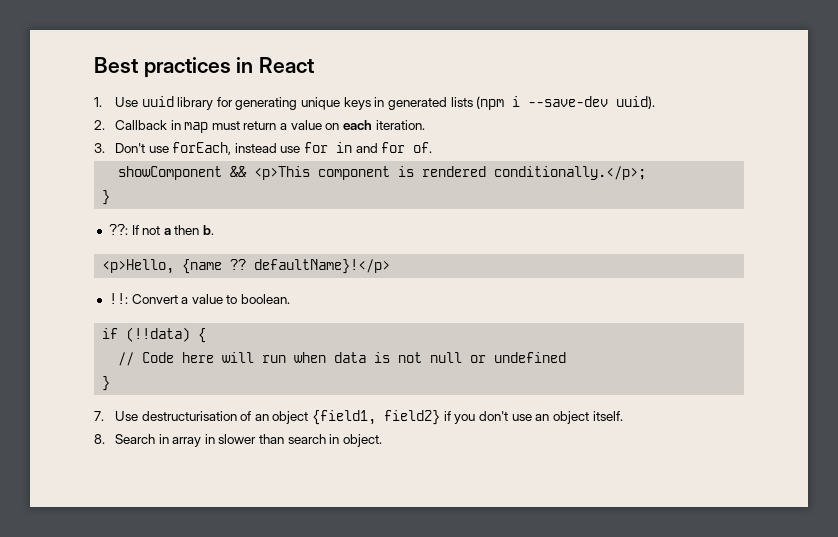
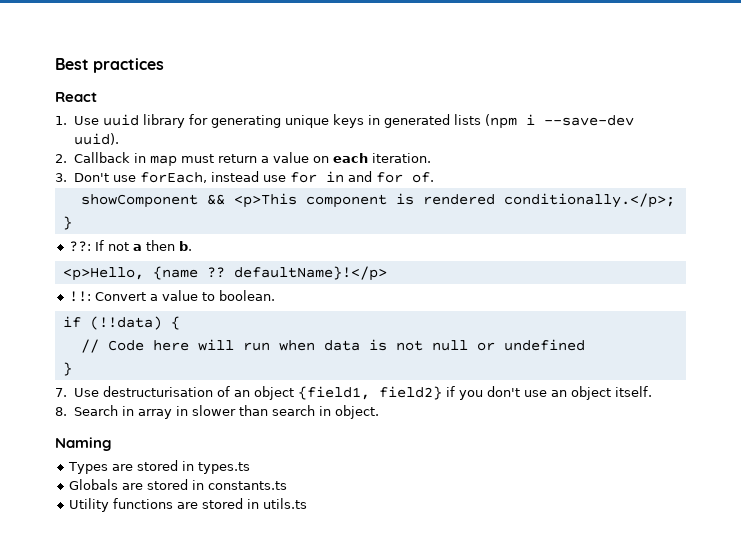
- Best practices in React
+ Best practices
+ React
+ Naming
+ Types are stored in types.ts
+ Globals are stored in constants.ts
+ Utility functions are stored in utils.ts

^^^^

(THE TASK): Give the number of lines in the listing that hold the string "Best". Add nothing else.

(WRITTEN SOLUTION): 2